OK. This is a weird one. In 2018, the fantastic rock band Car Seat Headrest released a sprawling, awesome concept album called Twin Fantasy with songs stretching longer than 10 minutes long and lyrics that talked to the listener as much as they did themselves. It wasn’t until I’d already listened to it four or five times that I learned Twin Fantasy is actually a re-record of a prior Car Seat Headrest Soundcloud album from 2011. The albums are different. The 2018 version is about 10 minutes longer and sprawls a little bit more. But Bodys is one of my favorite songs of 2018 and I wanted to talk about it, even if it might secretly, sorta kinda be seven years old.

#4: A Star Is Born | Cast Recording

What else can I say about this movie other than it’s really good? Like, it’s super solid. The songs bang. “Shallow” gets most of the attention, and it deserves it. “Maybe It’s Time” sounds every bit like Jason Isbell wrote it and guess what, he did. Even the supposed-to-be-bad songs are catchy. (Let’s call that La La Land syndrome.) But the standout song on the record, and in the movie, is “Always Remember Us This Way”. Lady Gaga has rarely sounded better or rawer than she did singing about that Arizona sky and California gold. It’s a really pretty song. That, if you’re in the right frame of mind, can very easily make you cry too. Hooray emotions!

#3: Tell Me How You Really Feel | Courtney Barnett

Courtney Barnett is one of the best songwriters on the planet. She released an album in 2018. That’s really all I need to say. From the second the first note starts playing in the album’s opener, “Hopefulessness”, you sense this is going to be a darker record than we’re used to. And it pays off. The chorus on “Charity” is my favorite hook of 2018. And if you can’t get behind a song called “Crippling Self-Doubt and a General Lack of Confidence”, congratulations on your self-esteem. Spare some for the rest of us.

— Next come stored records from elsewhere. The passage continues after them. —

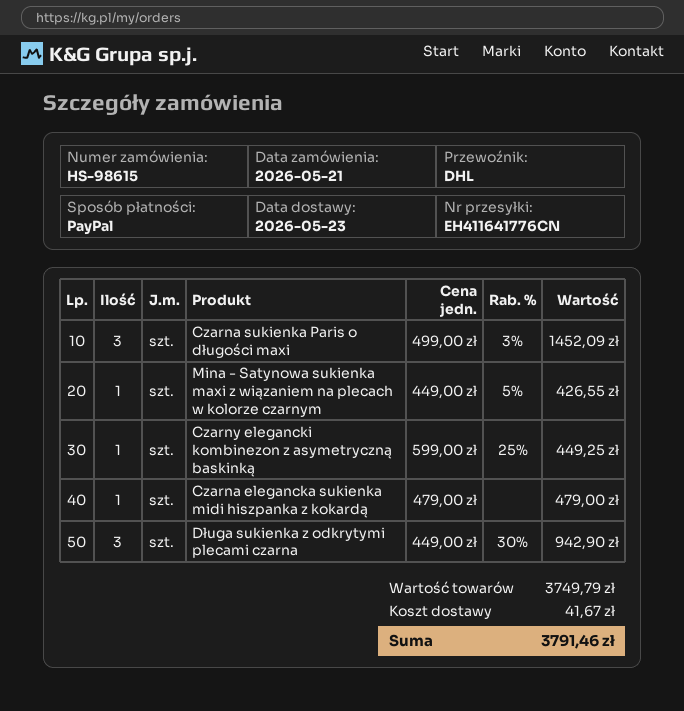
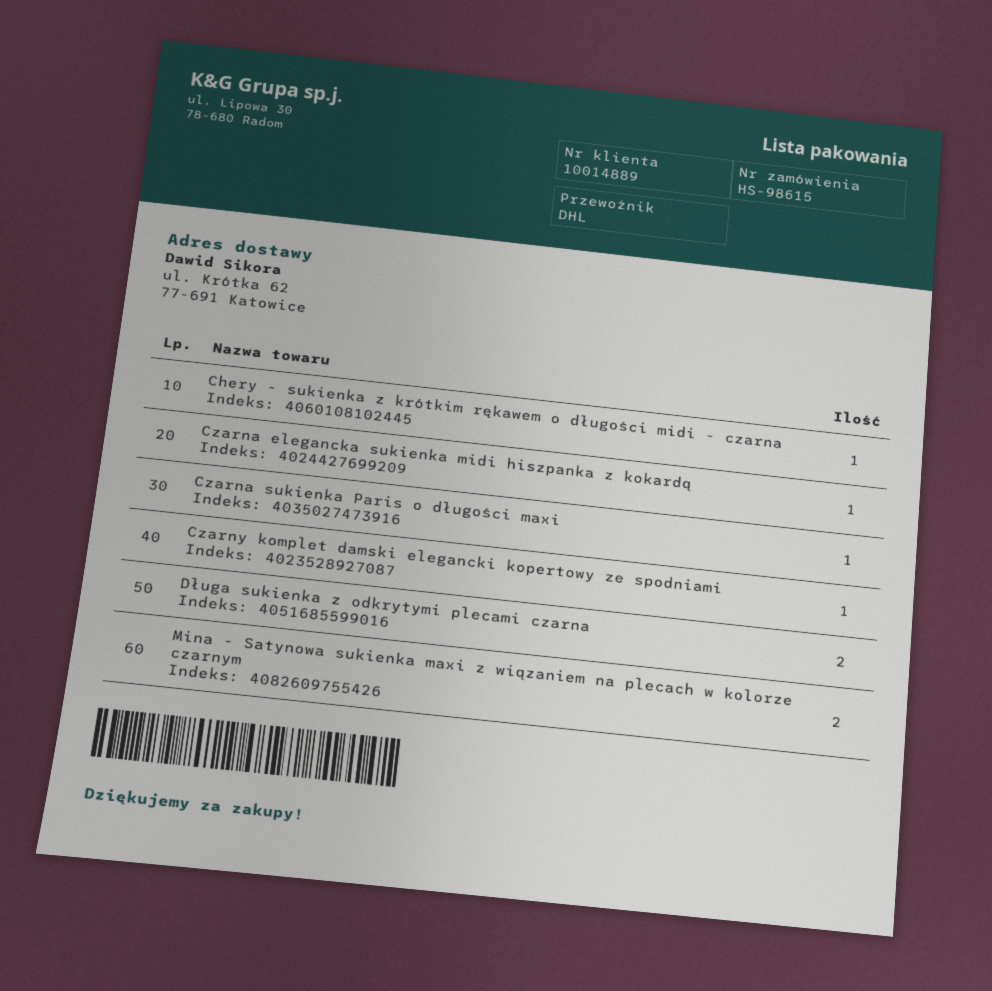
Czarna sukienka Paris o długości maxi: 3 -> 1
Mina - Satynowa sukienka maxi z wiązaniem na plecach w kolorze czarnym: 1 -> 2
Czarny elegancki kombinezon z asymetryczną baskinką: 1 -> none
Długa sukienka z odkrytymi plecami czarna: 3 -> 2
Chery - sukienka z krótkim rękawem o długości midi - czarna: none -> 1
Czarny komplet damski elegancki kopertowy ze spodniami: none -> 1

#2: A Brief Inquiry Into Online Relationships | The 1975

Like every rock critic on the internet in the last month, I’ve fallen in love with The 1975’s latest album. Is it cheesy at points? Hell yeah it is. There’s an entire spoken word song about a man falling in love with the internet and one of the lead singles has a bridge that’s nothing but a recitation of Trump tweets. But it’s also a brilliant musical condemnation on internet culture that borders on ethereal with high points like “I Like America & America Likes Me” and “I Always Wanna Die (Sometimes)”. That’s not to mention “Give Yourself A Try”, which is one of the best pop songs of the decade. The whole album might not be your thing. It’s club pop for a generation of people afraid to leave their bedrooms. But it sounds good. And that’s the point of music, right?

#1: POST- | Jeff Rosenstock

It’s sort of a cop out that my favorite album of 2018 came out on Jan. 1, 2018. I made up my mind pretty early on this one. But the poet prince of punk rock made a brilliant album and I’m not going to put it anywhere instead of No. 1. If The 1975 is condemning internet culture, Jeff is riffing on a world he has watched slip out of his grasp. The first time I listened to POST- felt a lot like the first time I ever listened to Weezer’s Blue Album. The expansive sound collage of “Let Them Win” as the album’s closer played the role of “Only In Dreams”, making me sit on the emotion and the anger and the frustration and the confusion of the record. “USA” is an operatic scream-along track. “Melba” is a poppy punk jam. “All This Useless Energy” hearkens back to Jeff’s first major album, We Cool?, with stories of isolation and self-doubt. “TV Stars” pokes a hole in our reliance on celebrity and television, as well as a dependence on the intermingling of cable news and politics. “9/10” is everything you’d want from a breakup song. And, more than anything else, there’s “Powerlessness”. How can you solve all the problems around you when you can’t even solve the ones in your head? It’s a question we’ve all asked ourselves. Jeff screamed it at me a couple hundred times this year. It’s one of my favorite modern punk rock songs ever written. It’s frenetic and it postures and it paints a weirdly beautiful picture about isolation, flash grenades and Polish bars. I think this album is going to feature pretty prominently on my end-of-decade lists too. It was too good to be contained within 2018.